ジョージ・A・ロメロの『ゾンビ』の再構築作(リエンビジョニング)。リメイクではないのはロメロがリメイクを認めなかったようです。

【ミュージックビデオとしての面白さ】
この『ドーン・オブ・ザ・デッド』が他の映画と比べて魅力的な部分として、「ソンビ」世界をミュージックビデオ的観点で楽しむことが出来る点が挙げられます。
 元々、監督のZ・スナイダーはCMやミュージックビデオの分野で活躍していた人です。そこで培ったであろう感覚が惜しみなく、この作品に注がれています。
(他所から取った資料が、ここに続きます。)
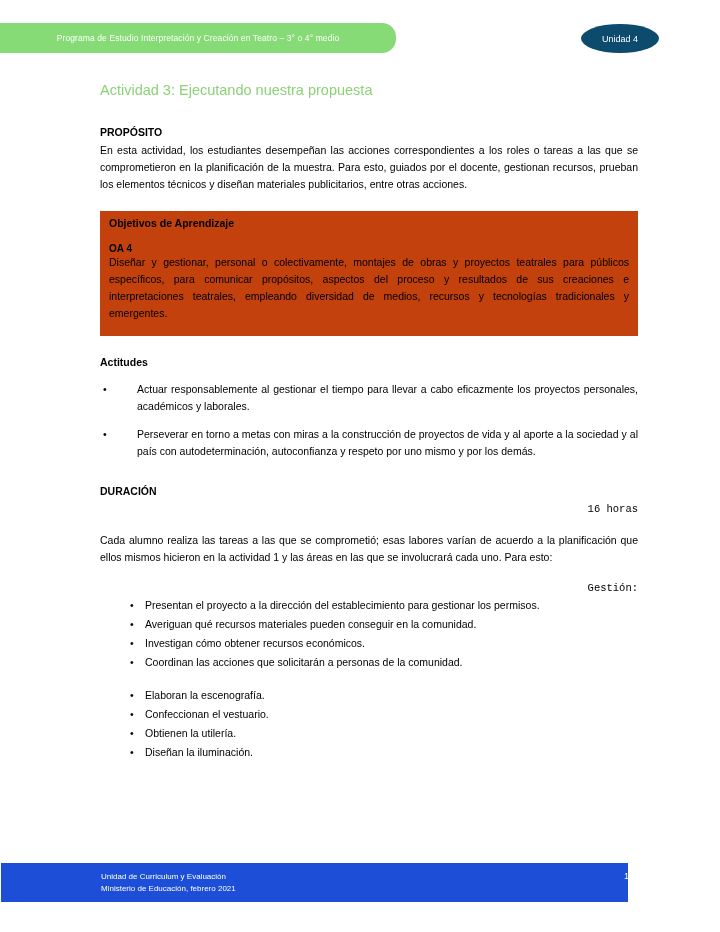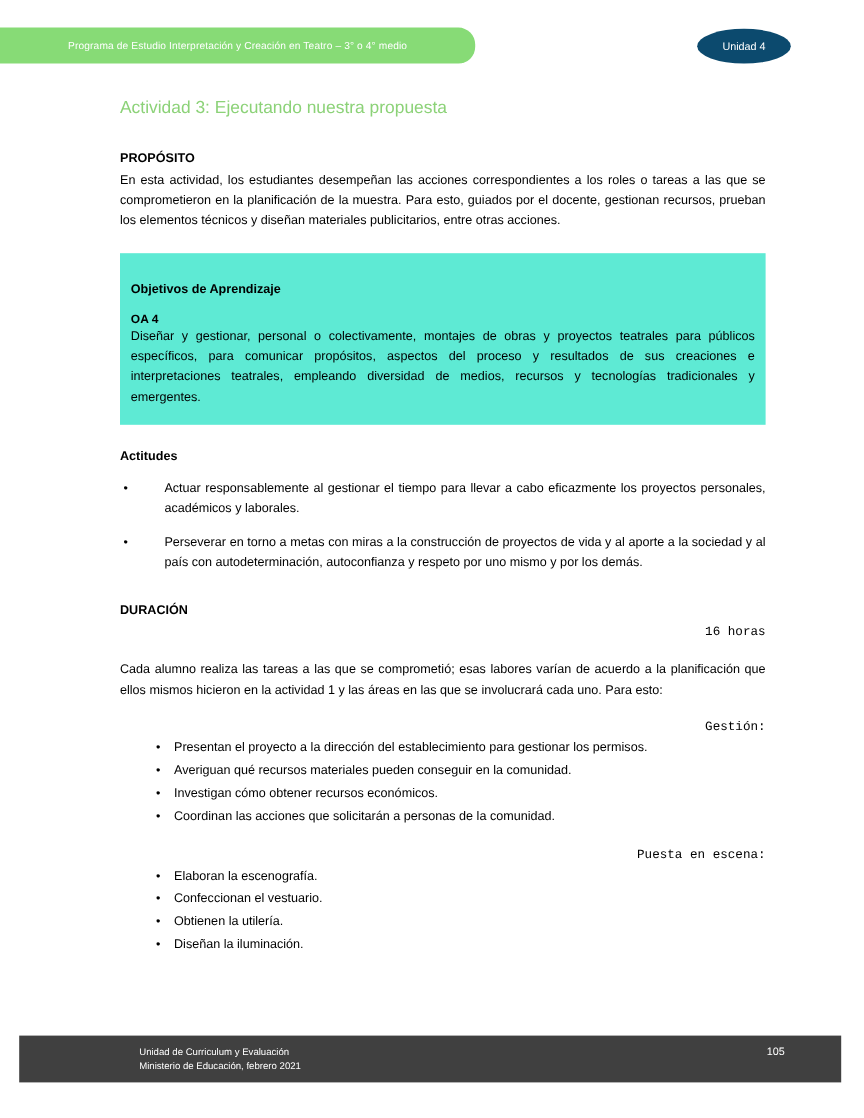--- a/index.html
+++ b/index.html
@@ -99,22 +99,22 @@
     text-align: right;
     font-family: Liberation Mono, monospace;
   }
   .spacer-18 { height: 18px; }
   .spacer-14 { height: 14px; }
   .spacer-12 { height: 12px; }
   .spacer-8  { height: 8px;  }
 
   
   .oa-box {
-    background: #5eead4;
-    padding: 24px 9px 14px 9px;
+    background: #c2410c;
+    padding: 6px 9px 14px 9px;
     box-sizing: border-box;
     width: 538px;
   }
   .oa-box-title {
     font-size: 10.5px;
     font-weight: bold;
     margin: 0 0 14px 0;
   }
   .oa-code {
     font-size: 10px;
@@ -161,25 +161,25 @@
     padding-left: 45px;
     margin-bottom: 2px;
   }
   .bullets-tasks li .dot {
     left: 30px;
   }
 
   
   .footer {
     position: absolute;
-    left: 16px;
+    left: 1px;
     top: 863px;
-    width: 685px;
+    width: 627px;
     height: 39px;
-    background: #404040;
+    background: #1d4ed8;
   }
   .footer-inner {
     position: absolute;
     left: 100px;
     top: 8px;
     width: 538px;
     display: flex;
     justify-content: space-between;
     align-items: flex-start;
   }
@@ -273,21 +273,20 @@
           <li>
             <span class="dot">•</span>
             <span>Coordinan las acciones que solicitarán a personas de la comunidad.</span>
           </li>
         </ul>
       </div>
 
       <div class="spacer-14"></div>
 
       <div>
-        <p class="para left">Puesta en escena:</p>
         <ul class="bullets bullets-tasks">
           <li>
             <span class="dot">•</span>
             <span>Elaboran la escenografía.</span>
           </li>
           <li>
             <span class="dot">•</span>
             <span>Confeccionan el vestuario.</span>
           </li>
           <li>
具体的には、序盤のS・ポーリーが車で逃走するシーンと、中盤のモールでの生活を登場人物たちが満喫するシーン、エンドクレジットの3つなのですが、選曲のセンスが抜群(EDで流れる『dawn with the sickness』をRichard Cheeseがjazz調にアレンジ)で尚且つ短時間で世界や人物がどういう状況に置かれているのかが分かるようになっています。
 「ゾンビ」物の暗い世界感をポップに端的に説明する手法として非常に効果的だったという印象です。


【走るゾンビとガンアクション】
本作で描かれるゾンビはロメロ版で描かれたような鈍重な動きではありません。非常に機敏に動きます(多分、死んでからの方が元気なくらい)
走るゾンビのモチーフは2002年に公開されたダニー・ボイル監督作の『28日後…』にも出てきます。恐らく本作のゾンビ像は2年先に世に出た『28日後…』の影響を受けているものと思われます。そのため両作はよく比較の対象になるのですが、『28日後…』と『ドーン・オブ・ザ・デッド』は作風がかなり異なっています。『28日後…』はソンビ的世界を背景にしたアドヴェンチャーであり、『ドーン・オブ・ザ・デッド』はゾンビ的世界を背景としたアクションです。比較するには前提が大きく離れています。
 『ドーン・オブ・ザ・デッド』がゾンビアクションであることを先に述べましたが、それがこの映画を「恐い」という感想から離れさせる要因となっています。そう、この映画は決して恐くないのです。ゾンビが現れる、すごい勢いで走って来る、銃で撃つ。そんなアクション映画なのです。従って、「恐いのは苦手」という人でも楽しく観ることが出来ます。
 よろしくないのは、銃の描写がある度に銃口をアップにし、空の薬莢が落ちるのをスローで映したりすること。ダサいし、テンポが悪くなる。ここは長編初監督の至らない点であるように思えます。


【最高のエンディング】
 エンドクレジットがここまで面白い映画も珍しいのではないでしょうか。本編後キャラクター達がどうなるかを描いているのですが、恐らくゾンビものとしては初めてP.O.V(手持ちカメラからの視点)を用いた結末は、、、観てのお楽しみ!